タイガー・ウッズ不在のマスターズに見た「新時代到来の予感」 (2ページ目)

  • 三田村昌鳳●文 text by Mitamura Shoho
  • photo by Getty Images

 初出場で初の優勝争い。20歳のルーキー、スピースが慌てふためくのは当然である。35歳のワトソンは、そんなスピースの感情の波に飲まれないように、自分のゲームに徹しようとした。後半は特に、武器である曲げるボールを駆使して、自身のゴルフを貫こうという姿勢が見られた。

 ワトソンは6歳~12歳くらいまで、自宅周辺で右回り、左回りと交互に回りながら、地面に描いた円の中にボールを入れるゴルフ遊びを毎日のようにしていた。そこには大きな木があって、遊びの中でも、それを避けてボールを打っていた。

「だから、僕は(ゴルフを始めて)最初から、曲げて打つことを覚えて、スライス、フックは自然に打てるようになった。そのうち、高い枝の上を打ったり、低い枝の下を打ったりして、近道することも覚えた」

 まさにワトソンは、その得意(?)の球筋で、随所に危険が待ち受けているオーガスタの後半戦を切り抜けていったのである。

 スイングは我流。感情の浮き沈みも激しい。圧倒的な飛距離があるとはいえ、アイアンの精度は今ひとつ。しかし、ショートゲームやパッティングには優れている。決して完璧ではないものの、ワトソンはマスターズ2度目の優勝を果たして、その強さが"本物"であることを世界に証明した。

 下積み時代からの仲間である、リッキー・ファウラーやベン・クレイン、ハンター・メイハンらと『ゴルフ・ボーイズ』というバンドを組んで、ややふざけたPGAツアーのPVを動画サイトで流しているワトソン。
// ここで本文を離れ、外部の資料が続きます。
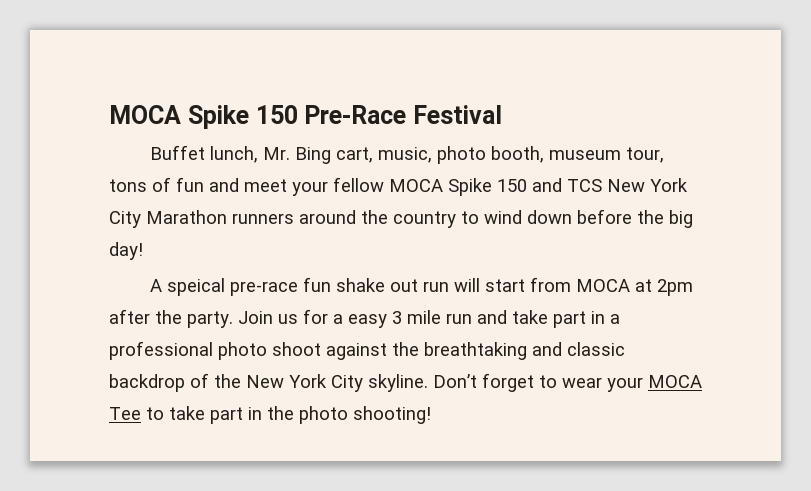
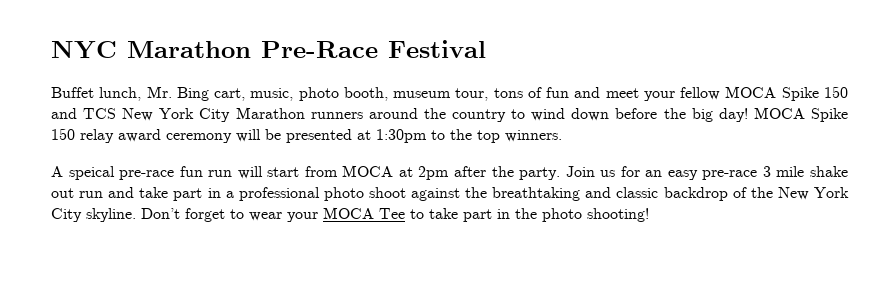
- MOCA Spike 150 Pre-Race Festival
+ NYC Marathon Pre-Race Festival
+ MOCA Spike 150 relay award ceremony will be presented at 1:30pm to the top winners.
- A speical pre-race fun shake out run will start from MOCA at 2pm after the party.
+ A speical pre-race fun run will start from MOCA at 2pm after the party.
- Join us for a easy 3 mile run and take part in a professional photo shoot against the breathtaking and classic backdrop of the New York City skyline.
+ Join us for an easy pre-race 3 mile shake out run and take part in a professional photo shoot against the breathtaking and classic backdrop of the New York City skyline.

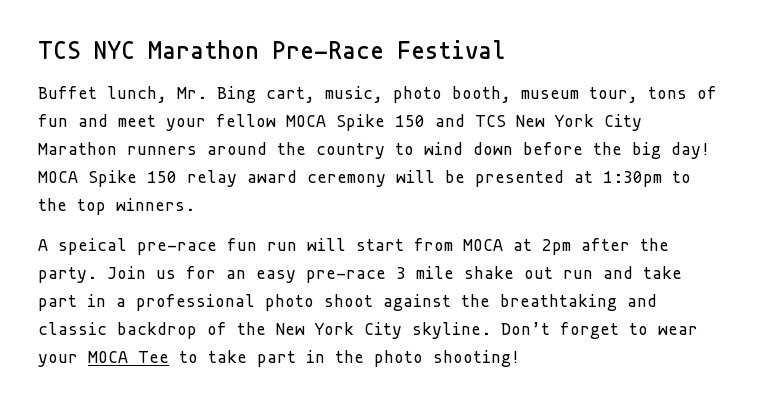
- NYC Marathon Pre-Race Festival
+ TCS NYC Marathon Pre-Race Festival

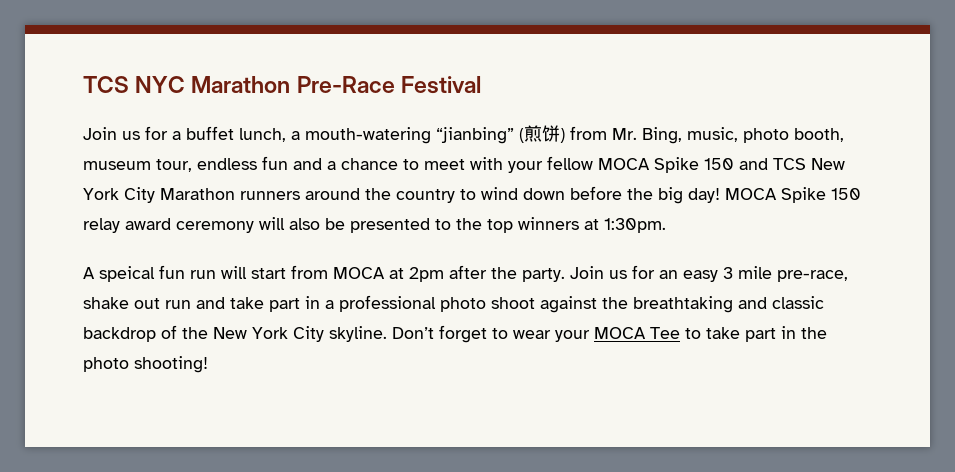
- Buffet lunch, Mr. Bing cart, music, photo booth, museum tour, tons of fun and meet your fellow MOCA Spike 150 and TCS New York City Marathon runners around the country to wind down before the big day!
+ Join us for a buffet lunch, a mouth-watering “jianbing” (煎饼) from Mr. Bing, music, photo booth, museum tour, endless fun and a chance to meet with your fellow MOCA Spike 150 and TCS New York City Marathon runners around the country to wind down before the big day!
- MOCA Spike 150 relay award ceremony will be presented at 1:30pm to the top winners.
+ MOCA Spike 150 relay award ceremony will also be presented to the top winners at 1:30pm.
- A speical pre-race fun run will start from MOCA at 2pm after the party.
+ A speical fun run will start from MOCA at 2pm after the party.
- Join us for an easy pre-race 3 mile shake out run and take part in a professional photo shoot against the breathtaking and classic backdrop of the New York City skyline.
+ Join us for an easy 3 mile pre-race, shake out run and take part in a professional photo shoot against the breathtaking and classic backdrop of the New York City skyline.

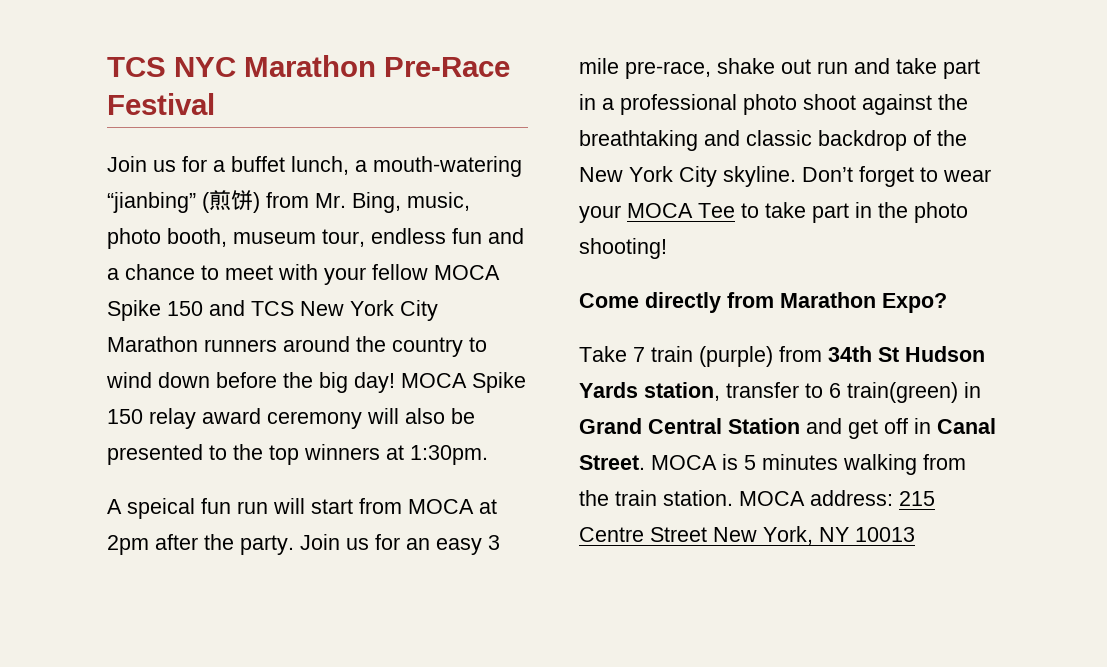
+ Come directly from Marathon Expo?
+ Take 7 train (purple) from 34th St Hudson Yards station, transfer to 6 train(green) in Grand Central Station and get off in Canal Street. MOCA is 5 minutes walking from the train station. MOCA address: 215 Centre Street New York, NY 10013

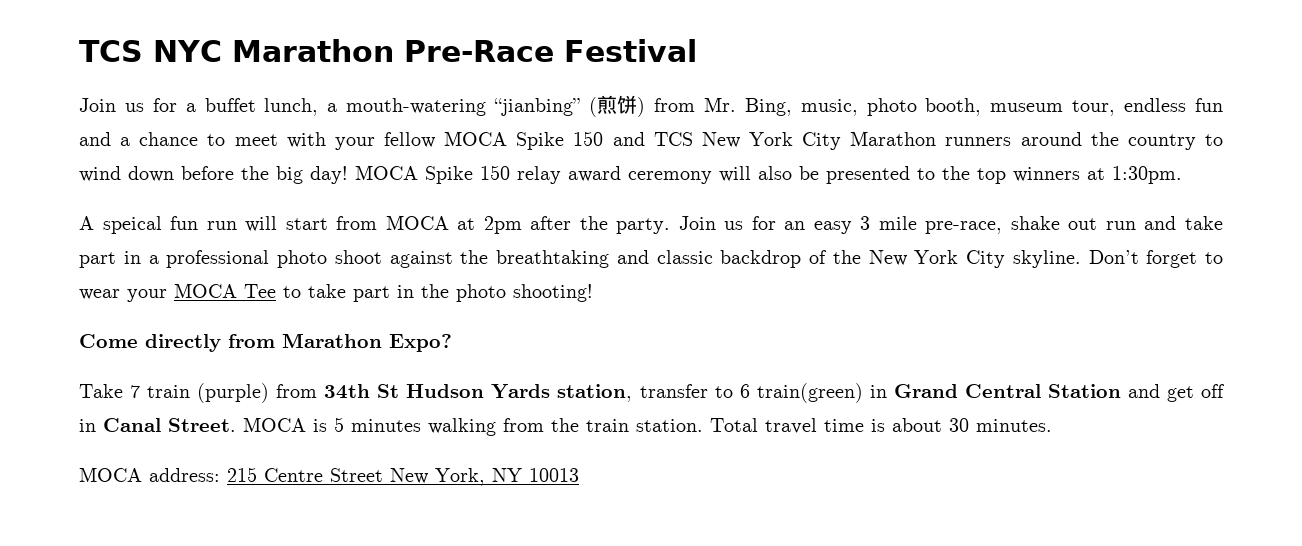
- MOCA is 5 minutes walking from the train station. MOCA address: 215 Centre Street New York, NY 10013
+ MOCA is 5 minutes walking from the train station. Total travel time is about 30 minutes.
+ MOCA address: 215 Centre Street New York, NY 10013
ちょっと破天荒な面はあるものの、前回のマスターズの前に養子縁組をした赤ちゃんが、2歳となって最終18番グリーンに登場。ふたりが優勝の喜びを分かち合うシーンに涙した人も少なくないのではないだろうか。それほど、印象的な光景だった。

 さて、タイガー・ウッズの欠場が"乱気流"を巻き起こしたのか、大荒れとなった今年のマスターズ。フィル・ミケルソンをはじめ、セルヒオ・ガルシア、ルーク・ドナルドら、世界ランキング上位選手が数多く予選落ちを喫した。松山英樹も、その乱気流に巻き込まれてしまったのか、絶不調。初日に80を叩いて姿を消した。